Web page edit records:
-- Opening Marker --

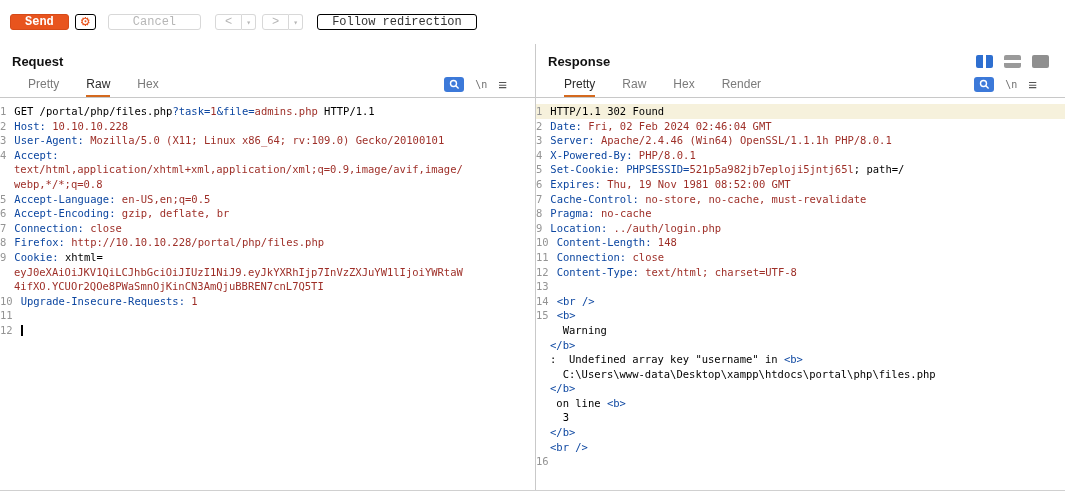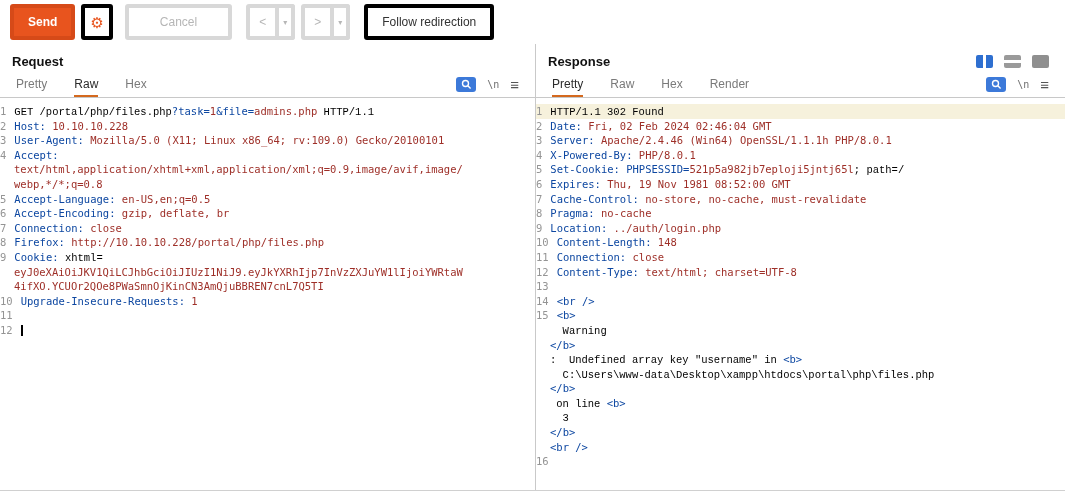--- a/index.html
+++ b/index.html
@@ -6,29 +6,29 @@
   html,body { margin:0; padding:0; }
   body {
     width:1065px; height:500px; overflow:hidden; background:#ffffff;
     font-family:"Liberation Sans", sans-serif; -webkit-font-smoothing:antialiased;
   }
   .app { width:1065px; height:500px; display:flex; flex-direction:column; }
 
   
   .toolbar { flex:0 0 44px; display:flex; align-items:center; padding:0 10px; }
   .btn {
-    height:36px; border:4px solid #000000; background:#fff; border-radius:3px;
-    font-size:12px; color:#333; padding:0 12px; font-family:Liberation Sans, sans-serif;
+    height:16px; border:1px solid #000000; background:#fff; border-radius:3px;
+    font-size:12px; color:#333; padding:0 12px; font-family:Liberation Mono, monospace;
     display:inline-flex; align-items:center; justify-content:center; cursor:default;
   }
   .btn.send { background:#e8541e; border-color:#d64a18; color:#fff; font-weight:bold; padding:0 14px; }
   .btn.icon-btn { padding:0 5px; margin-left:6px; }
   .gear { color:#e8541e; font-size:15px; line-height:1; }
   .btn.disabled { color:#b6b6b6; border-color:#d8d8d8; }
-  .btn.cancel { margin-left:12px; padding:0 31px; }
+  .btn.cancel { margin-left:12px; padding:0 24px; }
   .split-group { display:flex; margin-left:14px; }
   .split-group.fwd { margin-left:6px; }
   .split-group .main-seg { border-radius:3px 0 0 3px; padding:0 9px; }
   .split-group .drop-seg { border-radius:0 3px 3px 0; border-left:none; padding:0 4px; font-size:8px; }
   .btn.follow { margin-left:14px; padding:0 14px; }
 
   
   .panels { flex:1; display:flex; border-bottom:1px solid #d0d0d0; margin-bottom:9px; min-height:0; }
   .panel { display:flex; flex-direction:column; min-width:0; }
   .panel.request { flex:0 0 536px; border-right:1px solid #c9c9c9; }
@@ -36,36 +36,36 @@
 
   .panel-title-row { display:flex; align-items:center; justify-content:space-between; padding:10px 12px 2px 12px; }
   .panel-title { font-size:13px; font-weight:bold; color:#111; margin:0; }
 
   .layout-icons { display:flex; gap:11px; align-items:center; margin-right:4px; }
   .lay { width:17px; height:13px; border-radius:2px; }
   .lay.cols   { background:linear-gradient(to right,#2e6fd0 0 44%, transparent 44% 56%, #2e6fd0 56% 100%); }
   .lay.rows   { background:linear-gradient(to bottom,#9a9a9a 0 42%, transparent 42% 58%, #9a9a9a 58% 100%); }
   .lay.single { background:#8f8f8f; }
 
-  .tab-bar { display:flex; align-items:flex-end; justify-content:space-between; padding:0 16px; border-bottom:1px solid #c8c8c8; height:27px; flex:0 0 27px; }
+  .tab-bar { display:flex; align-items:flex-end; justify-content:space-between; padding:0 28px; border-bottom:1px solid #c8c8c8; height:27px; flex:0 0 27px; }
   .tabs { display:flex; gap:27px; }
   .tab { font-size:12px; color:#7a7a7a; padding-bottom:6px; }
   .tab.active { color:#2b2b2b; border-bottom:2px solid #d4691e; padding-bottom:4px; }
   .tab-icons { display:flex; align-items:center; gap:11px; padding-bottom:5px; }
   .search-chip { width:20px; height:15px; background:#3c79d9; border-radius:3px; display:inline-flex; align-items:center; justify-content:center; }
   .nl-icon { font-family:"DejaVu Sans Mono", monospace; font-size:10px; color:#6f6f6f; }
   .menu-icon { font-size:15px; color:#555; line-height:1; }
 
   
   .editor { flex:1; padding-top:6px; overflow:hidden; font-family:"DejaVu Sans Mono", monospace; font-size:10.5px; line-height:14.6px; }
   .code-row { display:flex; height:14.6px; white-space:pre; }
   .code-row.hl { background:#f6f1dc; }
   .gutter { flex:0 0 14px; text-align:right; padding-right:8px; color:#949494; }
   .code-content { white-space:pre; }
-  .seg-plain  { color:#000000;font-family:Liberation Mono, monospace; }
+  .seg-plain  { color:#000000; }
   .seg-name   { color:#0d47a1; }
   .seg-value  { color:#9e2f28; }
   .seg-tag    { color:#0d47a1; }
   .seg-pname  { color:#0d47a1; }
   .seg-pvalue { color:#9e2f28; }
   .caret { display:inline-block; width:2px; height:11px; background:#000; transform:translateY(2px); }
 </style>
 </head>
 <body>
 

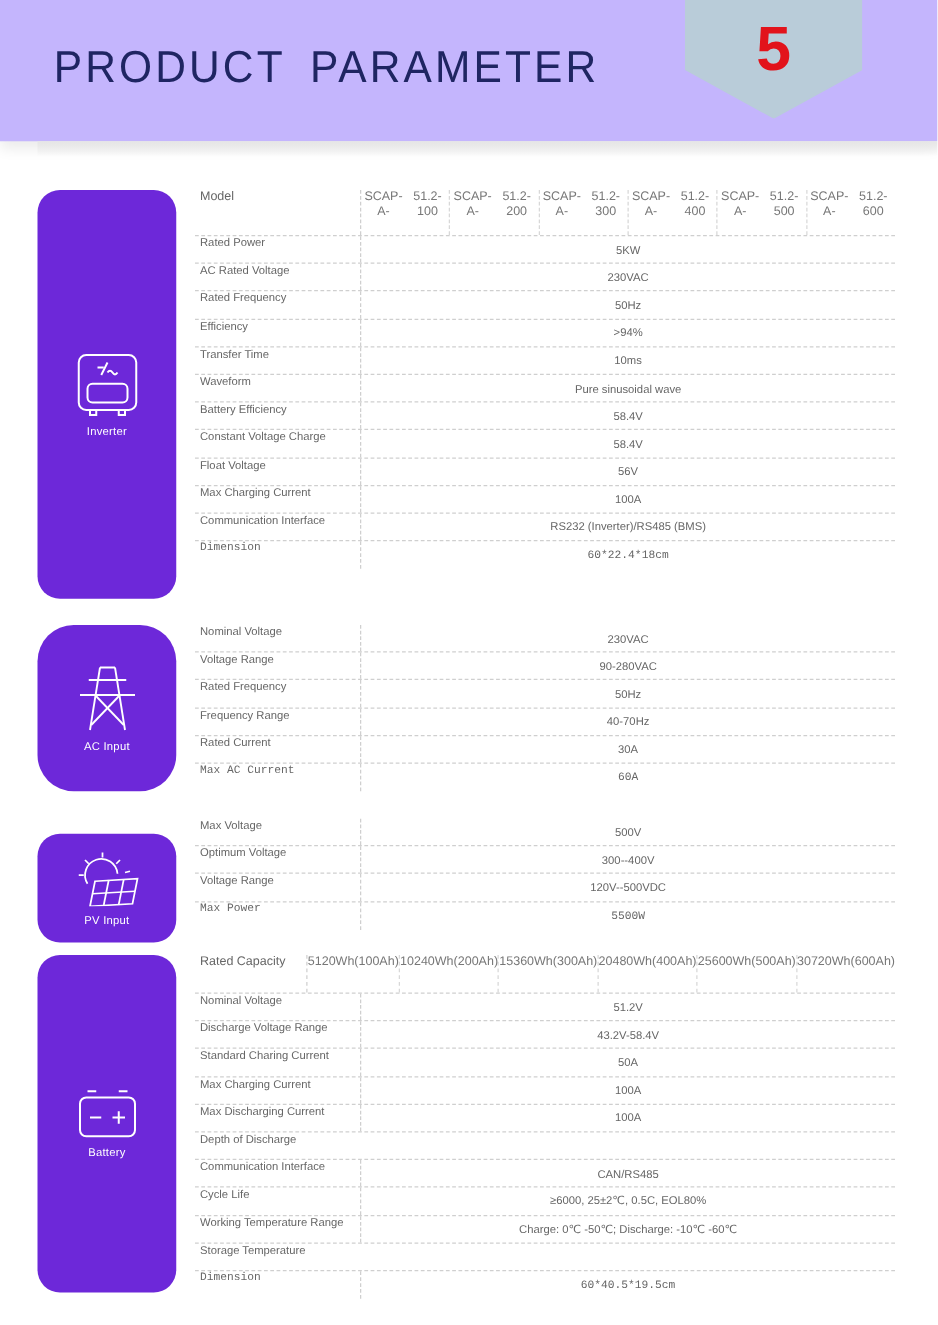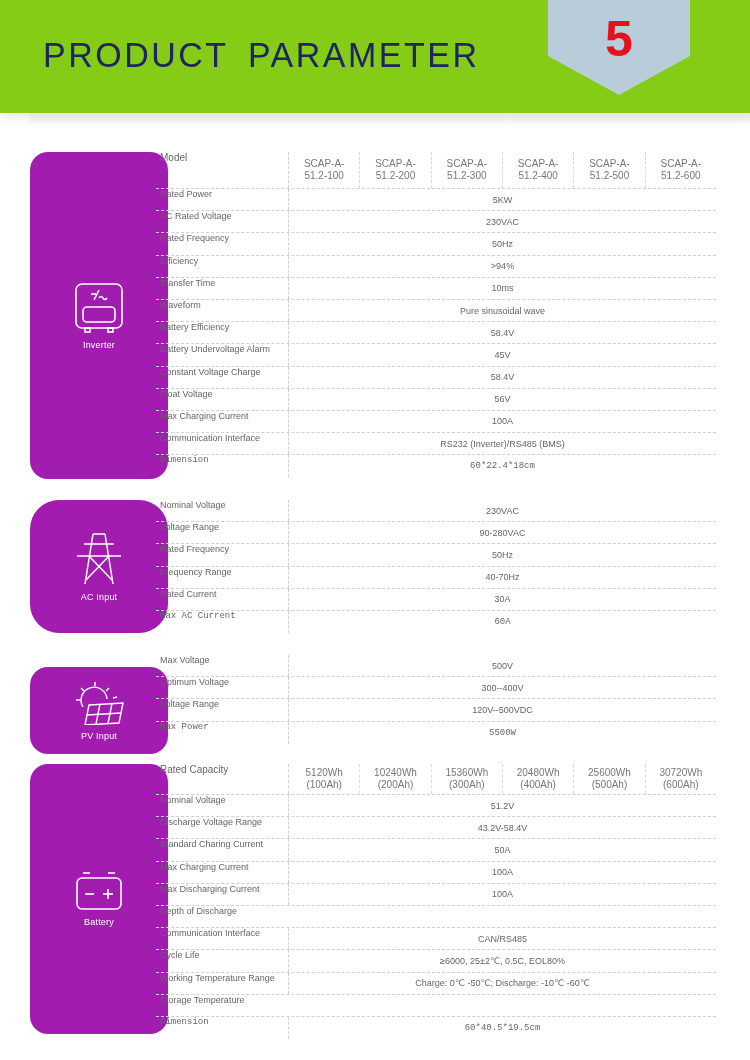--- a/index.html
+++ b/index.html
@@ -1,21 +1,21 @@
 <!DOCTYPE html>
 <html><head>
 <meta charset="utf-8">
 <style>
   * { box-sizing: border-box; margin: 0; padding: 0; }
   html, body { width: 750px; height: 1060px; background: #ffffff; overflow: hidden; }
   body { font-family: "Liberation Sans", "DejaVu Sans", sans-serif; color: #555; position: relative; }
 
   .header {
     position: absolute; left: 0; top: 0; width: 750px; height: 113px;
-    background: #84cc16;
+    background: #c4b5fd;
     box-shadow: 0 6px 10px rgba(0,0,0,0.08);
     padding-left: 44px;
   }
   .header-shadow {
     position: absolute; left: 30px; top: 113px; width: 720px; height: 12px;
     background: linear-gradient(#e6e6e6, rgba(255,255,255,0));
   }
   .page-title {
     position: absolute; left: 43px; top: 35px;
     font-family: "Liberation Sans", sans-serif;
@@ -29,43 +29,43 @@
     clip-path: polygon(0 0, 100% 0, 100% 59%, 50% 100%, 0 59%);
   }
   .badge-num {
     position: absolute; left: 0; right: 0; top: 10px; text-align: center;
     font-size: 50px; font-weight: bold; color: #e2131b;
     font-family: "Liberation Sans", sans-serif;
   }
 
   .section { position: absolute; left: 30px; width: 690px; }
   .side-card {
-    position: absolute; left: 0; top: 0; width: 138px;
-    background: #a21caf; border-radius: 18px;
+    position: absolute; left: 0; top: 0; width: 111px;
+    background: #6d28d9; border-radius: 18px;
     display: flex; flex-direction: column; align-items: center; justify-content: center;
   }
   .side-label { color: #ffffff; font-size: 9px; margin-top: 6px; letter-spacing: 0.2px; }
   .icon svg { display: block; }
 
   .table { position: absolute; left: 126px; width: 560px; }
   .row {
     position: relative; height: 22.2px;
     border-bottom: 1px dashed #cfcfcf;
     display: flex; align-items: flex-start;
     font-size: 9px; color: #666;
   }
   .row.last { border-bottom: none; font-family: Liberation Mono, monospace; }
   .row .lbl { width: 132px; padding-left: 4px; white-space: nowrap; }
   .row .val { flex: 1; text-align: center; border-left: 1px dashed #cfcfcf; height: 100%; display: flex; align-items: center; justify-content: center; }
   .row.head { height: 37px; }
   .row.head .lbl { font-size: 10px; }
   .row.head .cols { flex: 1; display: flex; height: 100%; border-left: 1px dashed #cfcfcf; }
   .row.head .col {
     flex: 1; text-align: center; font-size: 10px; line-height: 12px; color: #777;
-    display: flex; flex-direction: column; justify-content: center;
+    display: flex; flex-direction: row; justify-content: center;
     border-right: 1px dashed #d8d8d8;
   }
   .row.head .col:last-child { border-right: none; }
 </style>
 </head>
 <body>
 
 <div class="header">
   <div class="page-title">PRODUCT  PARAMETER</div>
   <div class="badge">
@@ -139,24 +139,20 @@
         <span class="lbl">Transfer Time</span>
         <span class="val">10ms</span>
       </div>
     <div class="row">
         <span class="lbl">Waveform</span>
         <span class="val">Pure sinusoidal wave</span>
       </div>
     <div class="row">
         <span class="lbl">Battery Efficiency</span>
         <span class="val">58.4V</span>
-      </div>
-    <div class="row">
-        <span class="lbl">Battery Undervoltage Alarm</span>
-        <span class="val">45V</span>
       </div>
     <div class="row">
         <span class="lbl">Constant Voltage Charge</span>
         <span class="val">58.4V</span>
       </div>
     <div class="row">
         <span class="lbl">Float Voltage</span>
         <span class="val">56V</span>
       </div>
     <div class="row">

-- Closing Marker --

## What you should do
Restate the lines of the records exactly, starting at the first and stopping after the line with "border-radius:3px 0 0". Leave out any picture.

## Solution to the problem
--- a/index.html
+++ b/index.html
@@ -6,29 +6,29 @@
   html,body { margin:0; padding:0; }
   body {
     width:1065px; height:500px; overflow:hidden; background:#ffffff;
     font-family:"Liberation Sans", sans-serif; -webkit-font-smoothing:antialiased;
   }
   .app { width:1065px; height:500px; display:flex; flex-direction:column; }
 
   
   .toolbar { flex:0 0 44px; display:flex; align-items:center; padding:0 10px; }
   .btn {
-    height:36px; border:4px solid #000000; background:#fff; border-radius:3px;
-    font-size:12px; color:#333; padding:0 12px; font-family:Liberation Sans, sans-serif;
+    height:16px; border:1px solid #000000; background:#fff; border-radius:3px;
+    font-size:12px; color:#333; padding:0 12px; font-family:Liberation Mono, monospace;
     display:inline-flex; align-items:center; justify-content:center; cursor:default;
   }
   .btn.send { background:#e8541e; border-color:#d64a18; color:#fff; font-weight:bold; padding:0 14px; }
   .btn.icon-btn { padding:0 5px; margin-left:6px; }
   .gear { color:#e8541e; font-size:15px; line-height:1; }
   .btn.disabled { color:#b6b6b6; border-color:#d8d8d8; }
-  .btn.cancel { margin-left:12px; padding:0 31px; }
+  .btn.cancel { margin-left:12px; padding:0 24px; }
   .split-group { display:flex; margin-left:14px; }
   .split-group.fwd { margin-left:6px; }
   .split-group .main-seg { border-radius:3px 0 0 3px; padding:0 9px; }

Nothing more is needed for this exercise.